In general, maybe it’s because I’ve spent so much time in Japan, I try to take a stoic approach to things. The idea of seeing a psychotherapist to resolve mental issues seemed like a waste of time. But I finally went to see one in 2010, to try and do something about my insomnia. After a couple of sessions, the diagnosis was chronic post-traumatic stress disorder. He recommended anti- depressants to deal with the hyper-vigilance issues. I didn’t take them. I stopped going. I need to be hyper vigilant at times. It’s a survival mechanism.
I don’t want to turn it off; I just want to control it better. Meditation helps. Sleep helps. Exercise helps.
I thought that diagnosis would explain the strange flashbacks that were happening, but all I could find in the literature were references to people having flashbacks to traumatic events, not mundane or pleasant moments. It took a scan of my head and a visit to a neurologist to finally get diagnosed correctly.
There has to be a reason why we forget things. If we could recall the past too vividly, the present might pale in comparison. If we can’t forget, we can’t move on. Maybe our minds would explode with the complications of retaining memories of the past and awareness of the present at the same time.
I have anxiety about sleeping. I never know what time of my life I’ll wake up in. The persistence of the past both helps and hinders my relationships in the present. It helps because I get to relive mistakes and am thus reminded not do them again. It hinders because I’m able to forgive and then forget I’ve forgiven someone in the first place. Or forgive myself.
I’d like to walk on; I just keep treading water.
There’s a weariness that comes with covering violent crime, fraud, and human trafficking.

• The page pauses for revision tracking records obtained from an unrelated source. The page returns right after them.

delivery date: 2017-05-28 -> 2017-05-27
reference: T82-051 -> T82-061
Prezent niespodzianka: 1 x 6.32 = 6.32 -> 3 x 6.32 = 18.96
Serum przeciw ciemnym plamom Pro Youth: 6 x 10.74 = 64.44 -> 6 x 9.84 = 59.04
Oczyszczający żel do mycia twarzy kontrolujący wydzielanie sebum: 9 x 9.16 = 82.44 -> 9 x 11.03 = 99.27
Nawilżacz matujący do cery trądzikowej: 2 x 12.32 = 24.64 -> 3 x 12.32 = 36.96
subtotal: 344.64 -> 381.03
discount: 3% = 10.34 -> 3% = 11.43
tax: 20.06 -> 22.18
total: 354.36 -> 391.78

There’s a sense of futility. You keep covering the same story, over and over – only the characters change. The narrative remains the same. In recent years, I’ve moved away from crime reporting and covering the yakuza. Bitcoin, politics, social issues, corruption, financial news. There’s a whole other world of things to report on–and just as important to know as well.

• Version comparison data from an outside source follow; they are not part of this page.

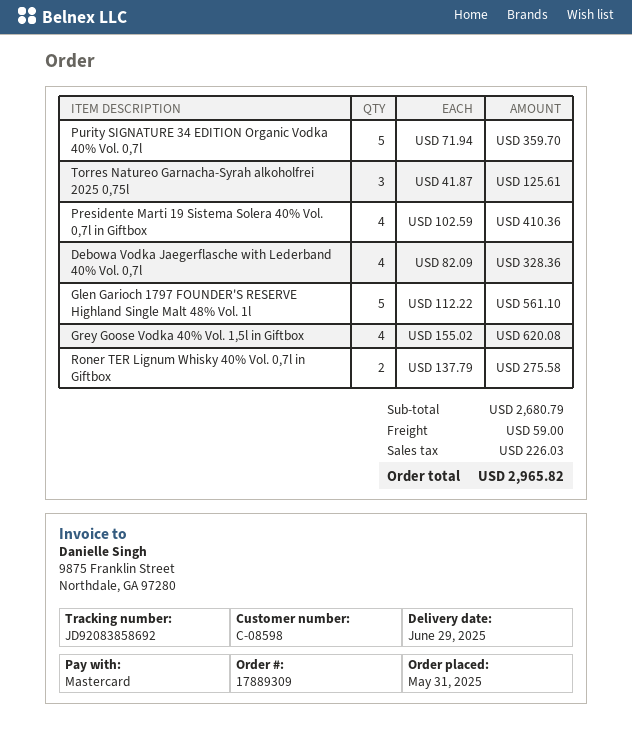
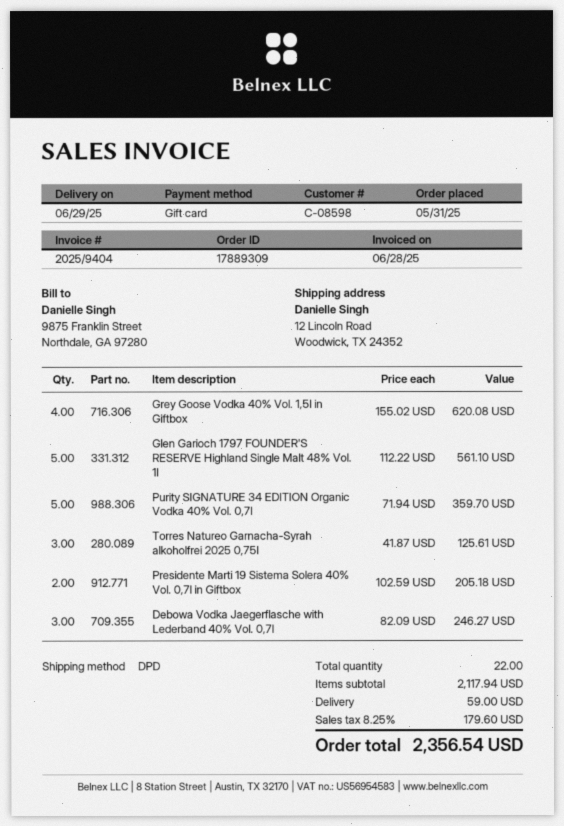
payment method: Mastercard -> gift card
Presidente Marti 19 Sistema Solera 40% Vol. 0,7l in Giftbox: 4 x 102.59 = 410.36 -> 2 x 102.59 = 205.18
Debowa Vodka Jaegerflasche with Lederband 40% Vol. 0,7l: 4 x 82.09 = 328.36 -> 3 x 82.09 = 246.27
Roner TER Lignum Whisky 40% Vol. 0,7l in Giftbox: 2 x 137.79 = 275.58 -> none
subtotal: 2680.79 -> 2117.94
tax: 226.03 -> 179.60
total: 2965.82 -> 2356.54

These days I’m in a good place mentally and physically. I am, if not happy, quite content with where I am and what I’m doing. But sometimes when I wake up, especially after having a disorienting flashback, I find myself strangely detached from life itself. I can only explain it by borrowing the words of Qoheleth, in the Book of Ecclesiastes:
What has been is still happening now
What has been will be again and be as it is
just as it was
There is nothing new under the (Iand of the rising) sun.
Wow, Jake, that doesn’t sound like much fun. I have occasionally experienced dreams that were vivid enough that I actually felt a physical sensation to go with something in the dream, but for the most part my memories stay clearly memories and many have faded so that experiences that seemed unforgettable at the time seem hazy now. I believe it was the earthquake in Fukushima that introduced me to you and your work and I’ve admired the way you’ve tried to be an advocate and defender of people in Japan with little voice or power of their own. I’m sorry for the toll it’s taken on you and I hope you will continue to find peace and healing.

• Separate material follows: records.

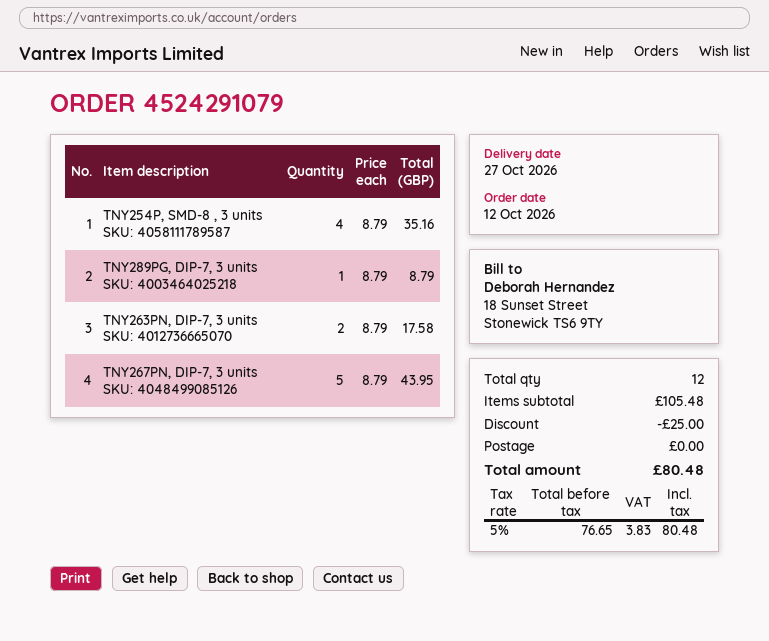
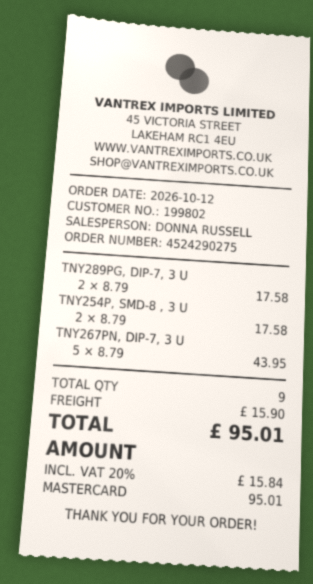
order number: 4524291079 -> 4524290275
TNY254P, SMD-8 , 3 units: 4 x 8.79 = 35.16 -> 2 x 8.79 = 17.58
TNY289PG, DIP-7, 3 units: 1 x 8.79 = 8.79 -> 2 x 8.79 = 17.58
TNY263PN, DIP-7, 3 units: 2 x 8.79 = 17.58 -> none
total quantity: 12 -> 9
discount: 25.00 -> none
shipping: 0.00 -> 15.90
tax: 5% = 3.83 -> 20% = 15.84
total: 80.48 -> 95.01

Thank you for the kind words. I wish that I could make some memories fade out but there are always things beyond our control. I guess there is the stoic freedom in how to react to those things and that’s helpful.
Hi Jake,
Another amazing post – thank you so much!
I came across your site by accident many months ago and fell into the rabbit hole so I also blame you for all my procrastination 🙂 But that is more an issue for my therapist.
I’ve read a lot of you writings re Yakuza.
I was interested in the Yakuza in USA. Are they more violent in the states than Japan (to fit in with competing crime groups)? Do they have to kick back to bosses in Japan? That sort of stuff.
Know you’re super busy but any feedback would be great – thanks!
Archie, thank you very much. Most of the answers to your questions can be found in the yakuza resources link.